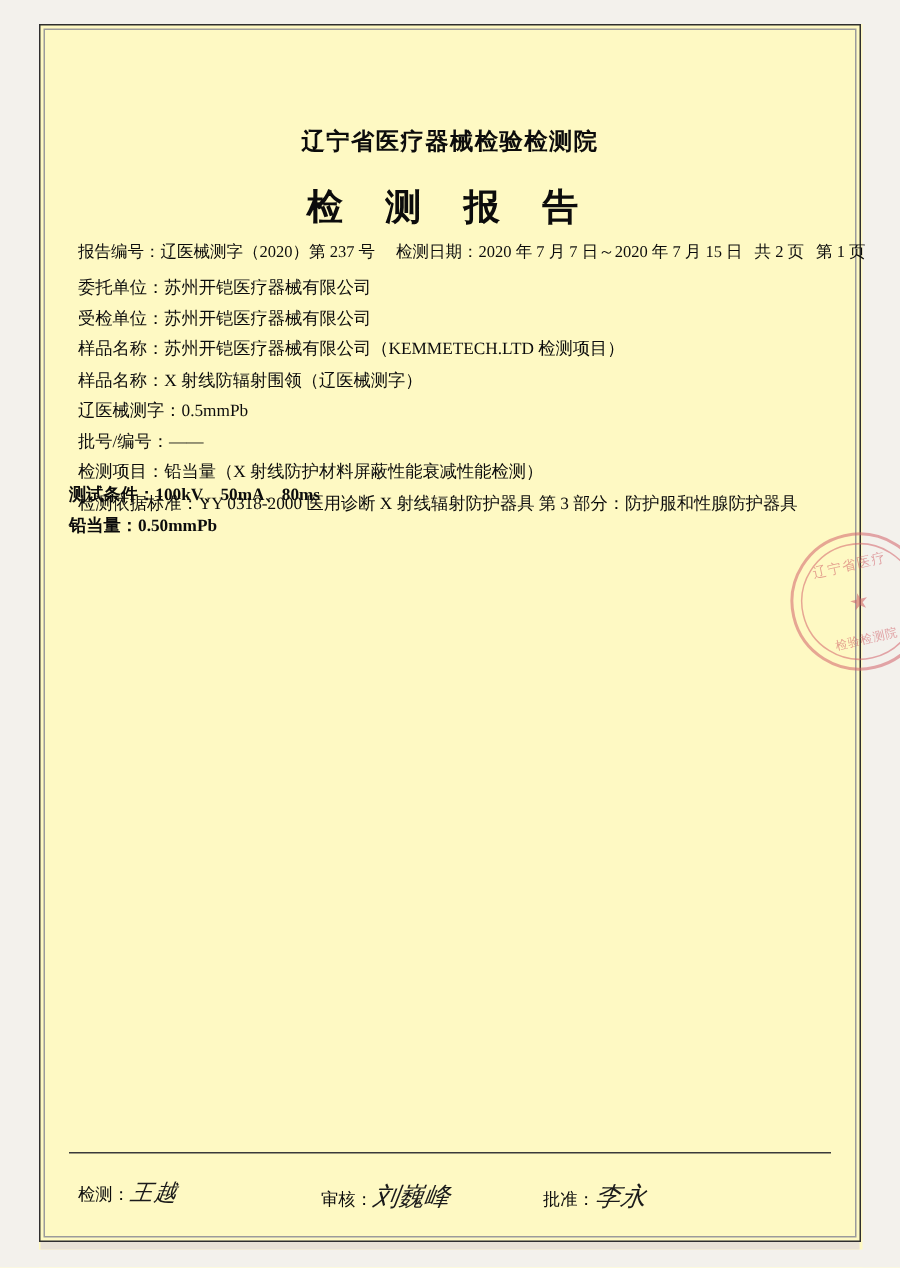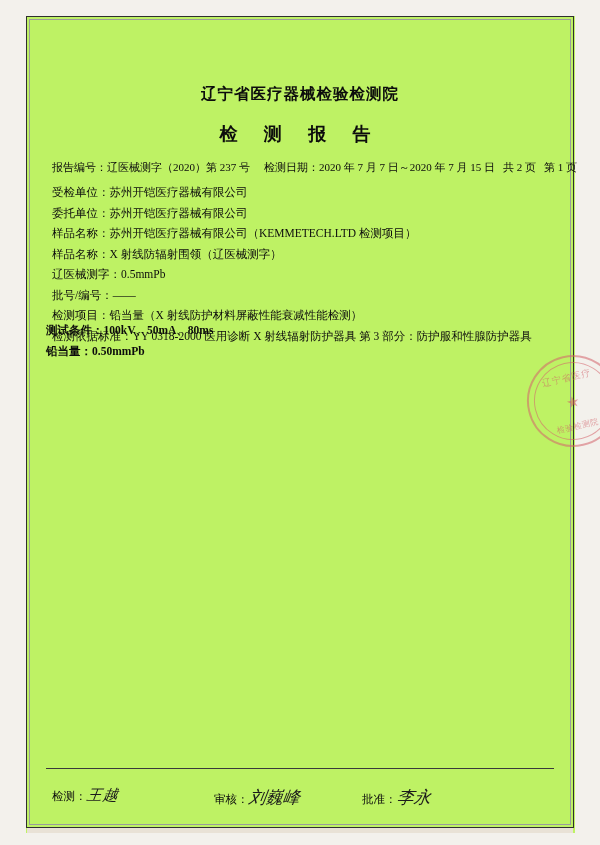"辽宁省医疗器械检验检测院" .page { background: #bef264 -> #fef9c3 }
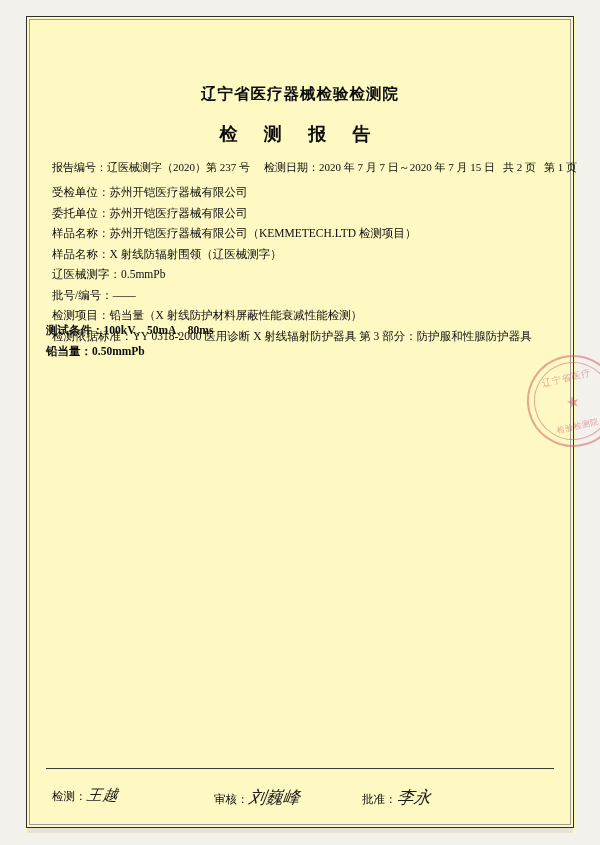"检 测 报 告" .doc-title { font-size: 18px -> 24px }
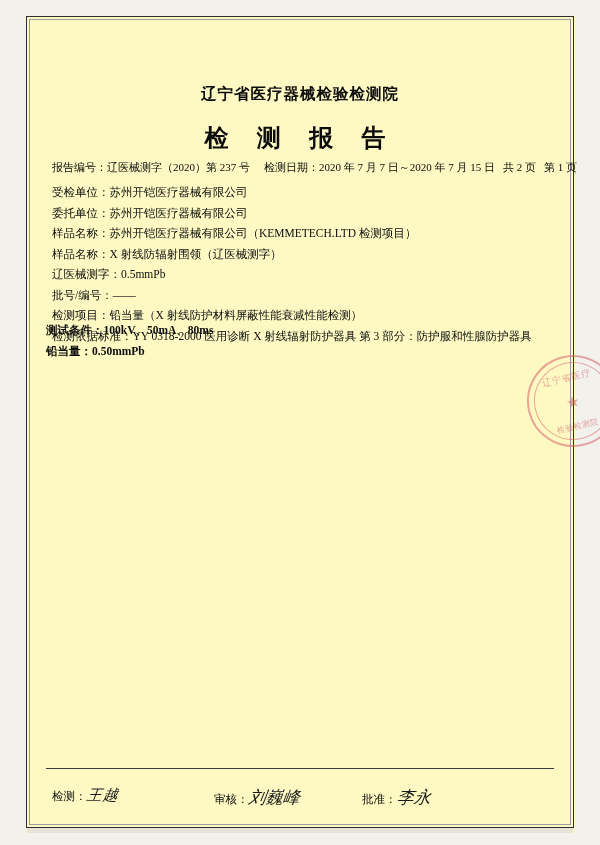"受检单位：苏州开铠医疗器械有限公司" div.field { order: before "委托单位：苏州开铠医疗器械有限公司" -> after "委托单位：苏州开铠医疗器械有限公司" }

---

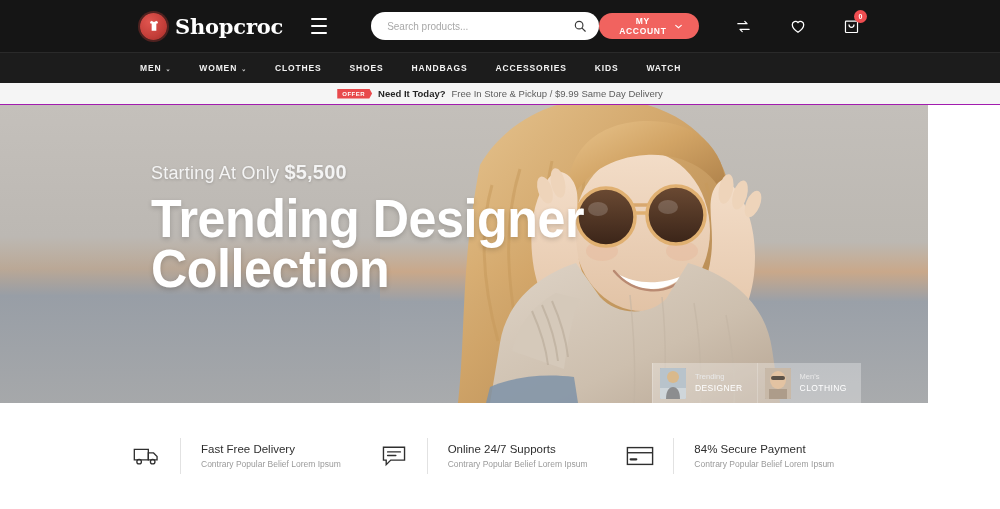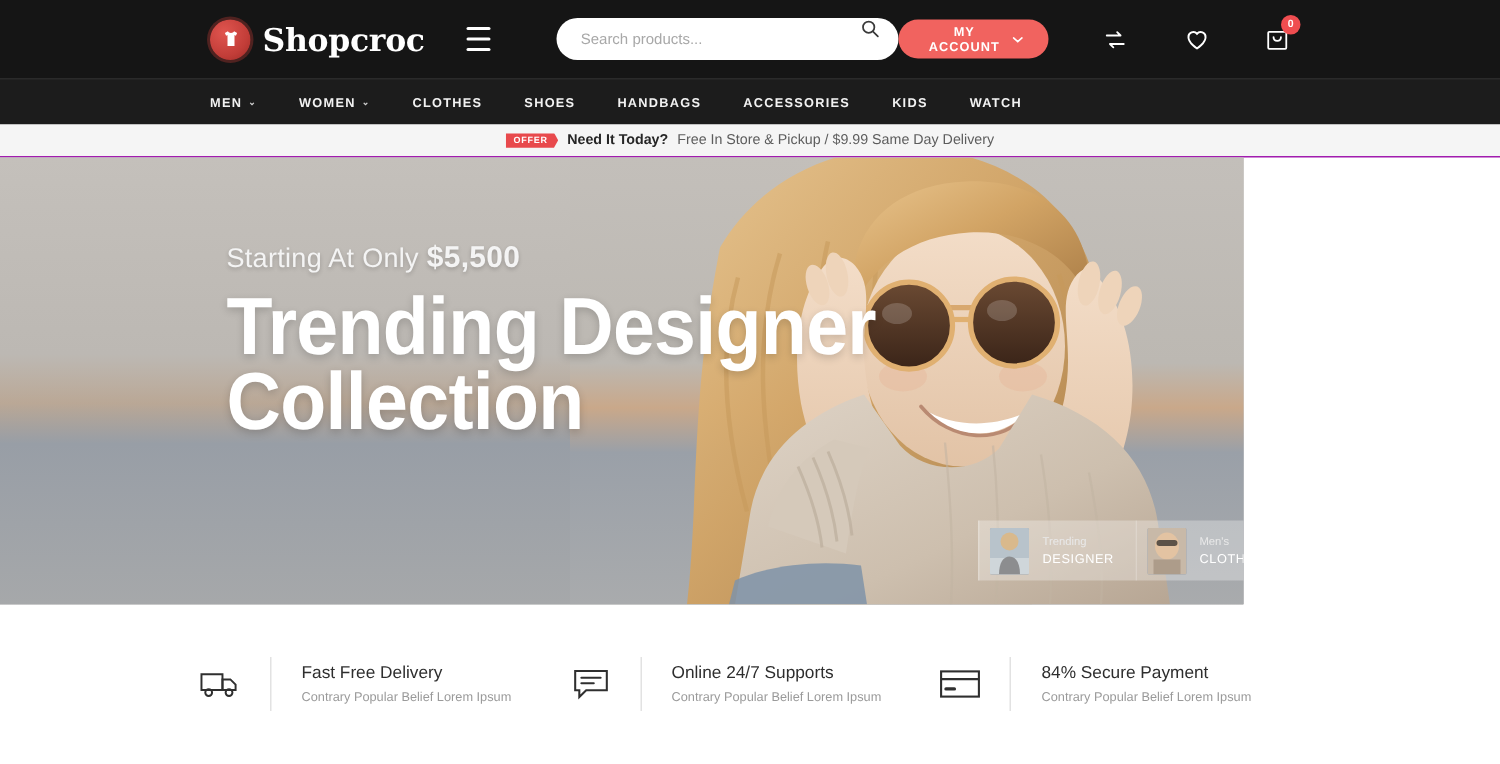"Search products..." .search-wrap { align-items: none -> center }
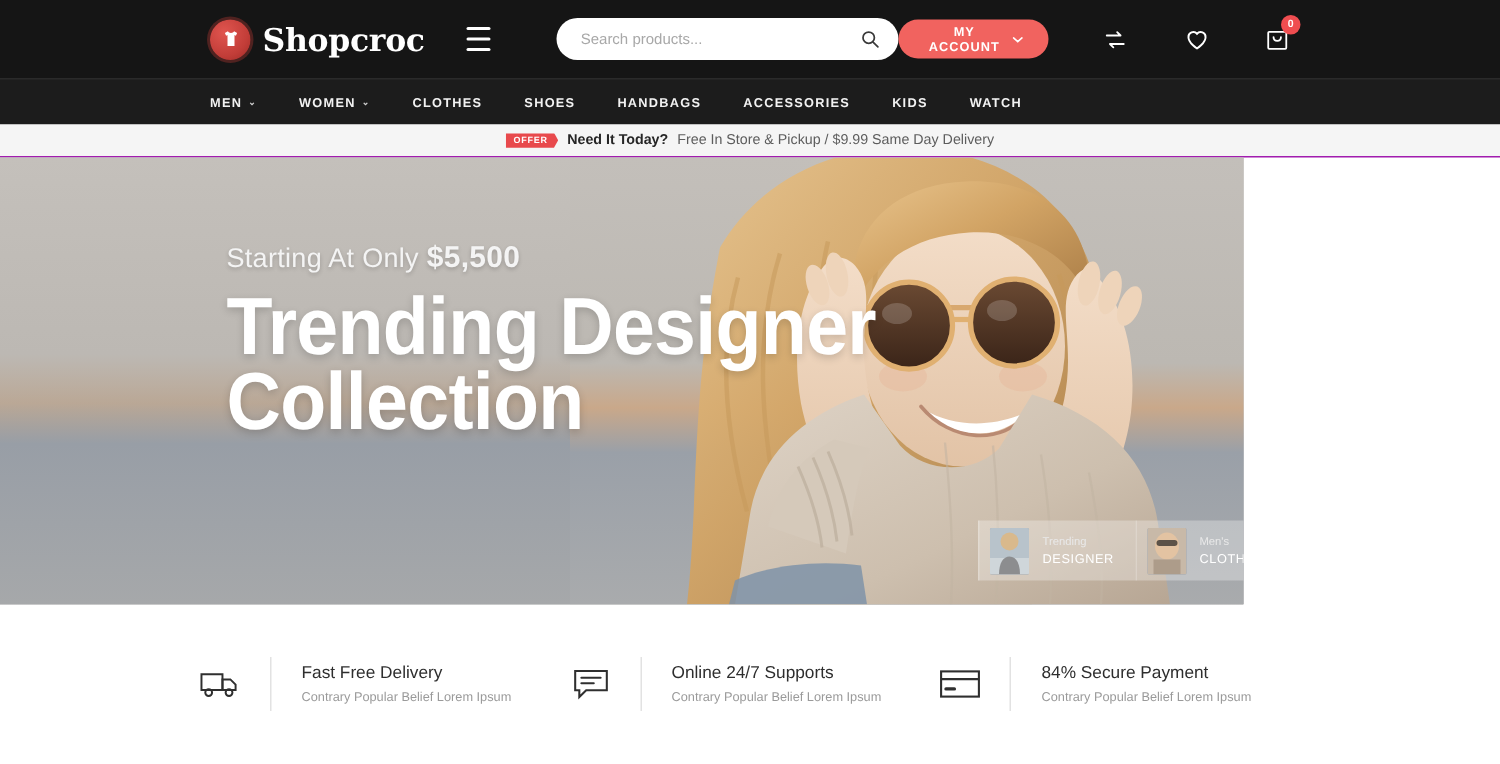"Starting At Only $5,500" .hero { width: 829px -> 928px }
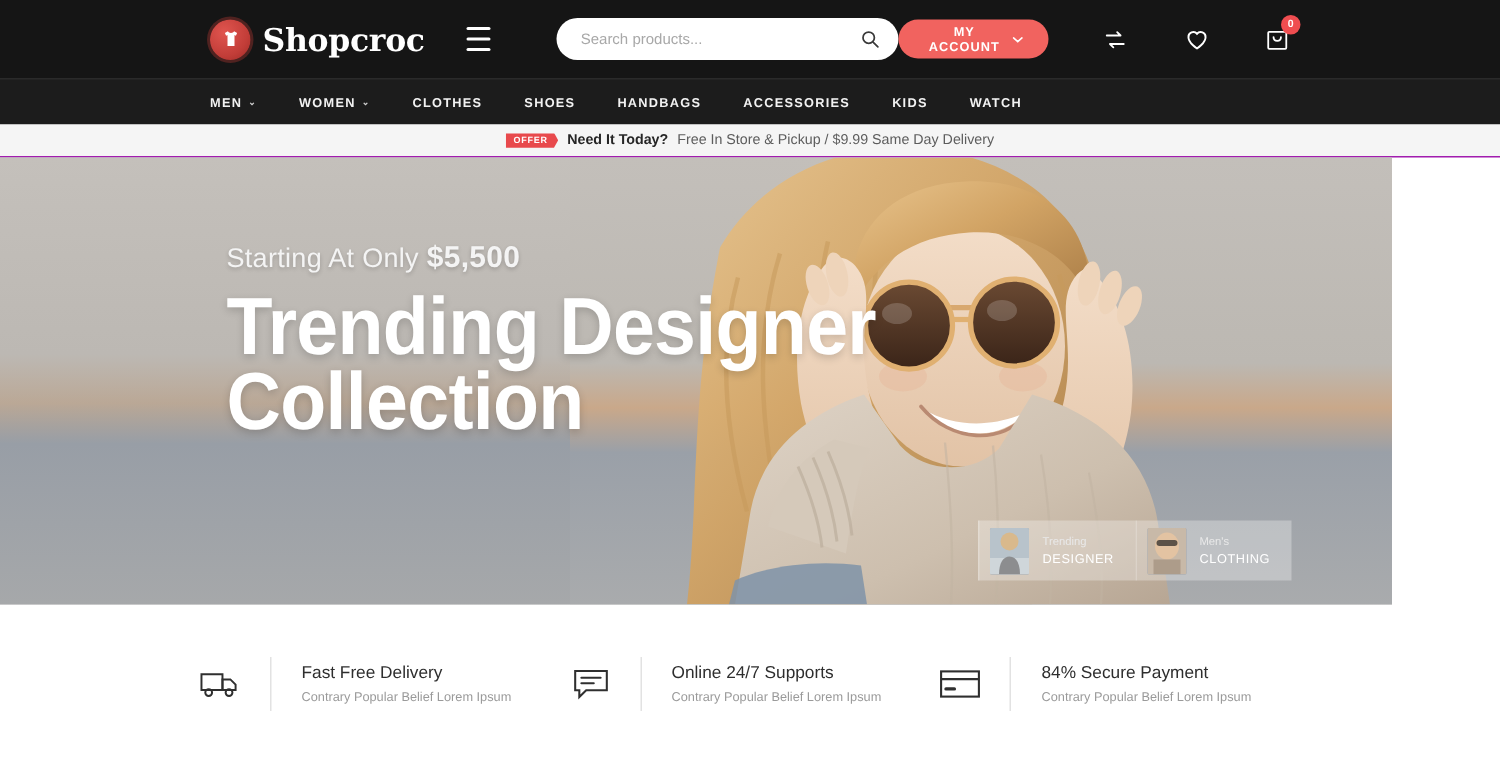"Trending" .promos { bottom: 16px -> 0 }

==

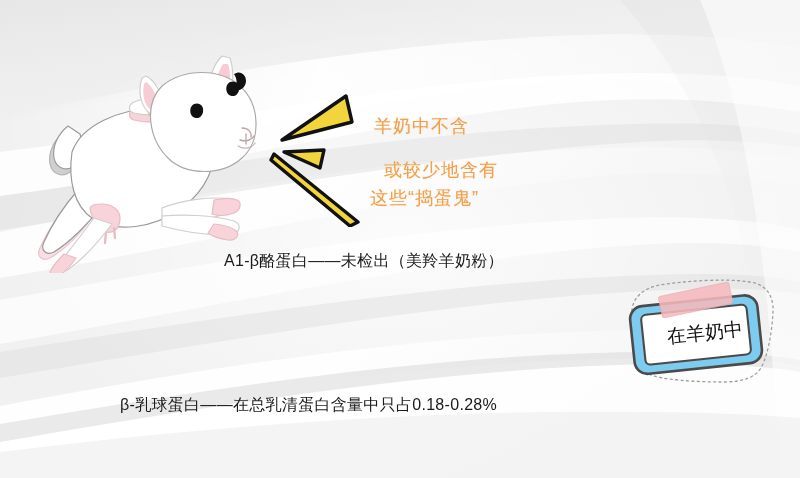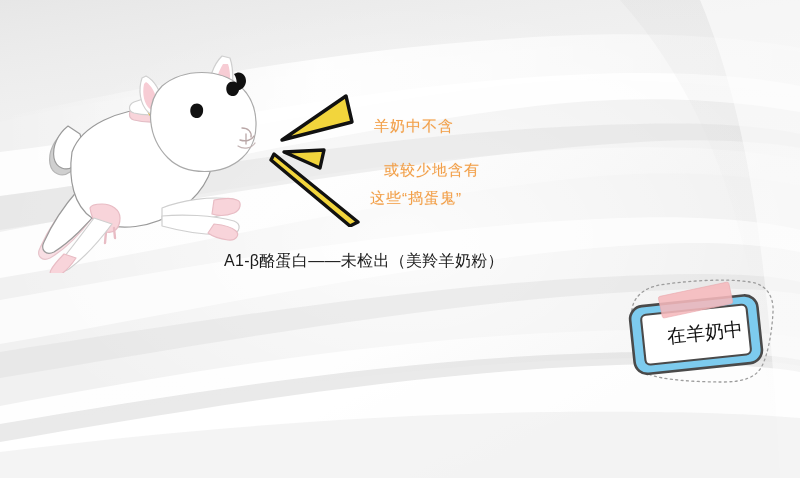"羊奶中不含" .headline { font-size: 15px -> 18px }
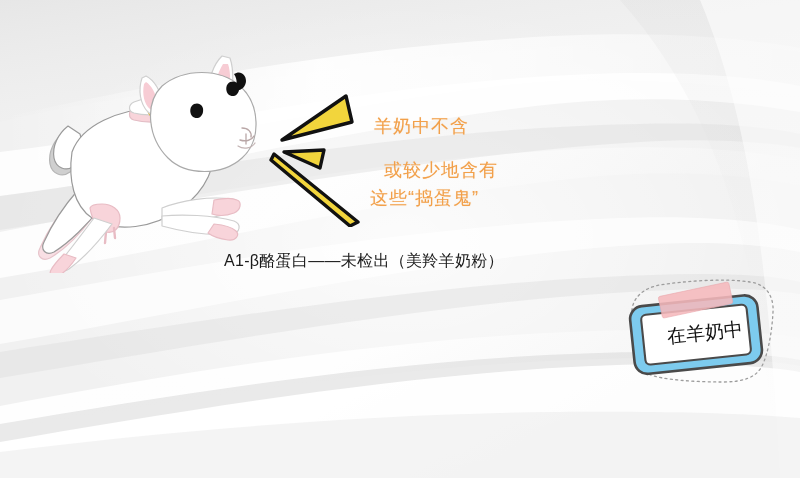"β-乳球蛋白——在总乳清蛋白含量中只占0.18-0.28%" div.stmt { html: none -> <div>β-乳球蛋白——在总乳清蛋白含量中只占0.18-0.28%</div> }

* **About this exercise**: For this exercise, reproduce exactly the lines of the records above from the one with "font-size: 15px ->" up to and including the one with "html: none ->", without pictures.

* **Task response**:
"羊奶中不含" .headline { font-size: 15px -> 18px }
"β-乳球蛋白——在总乳清蛋白含量中只占0.18-0.28%" div.stmt { html: none -> <div>β-乳球蛋白——在总乳清蛋白含量中只占0.18-0.28%</div> }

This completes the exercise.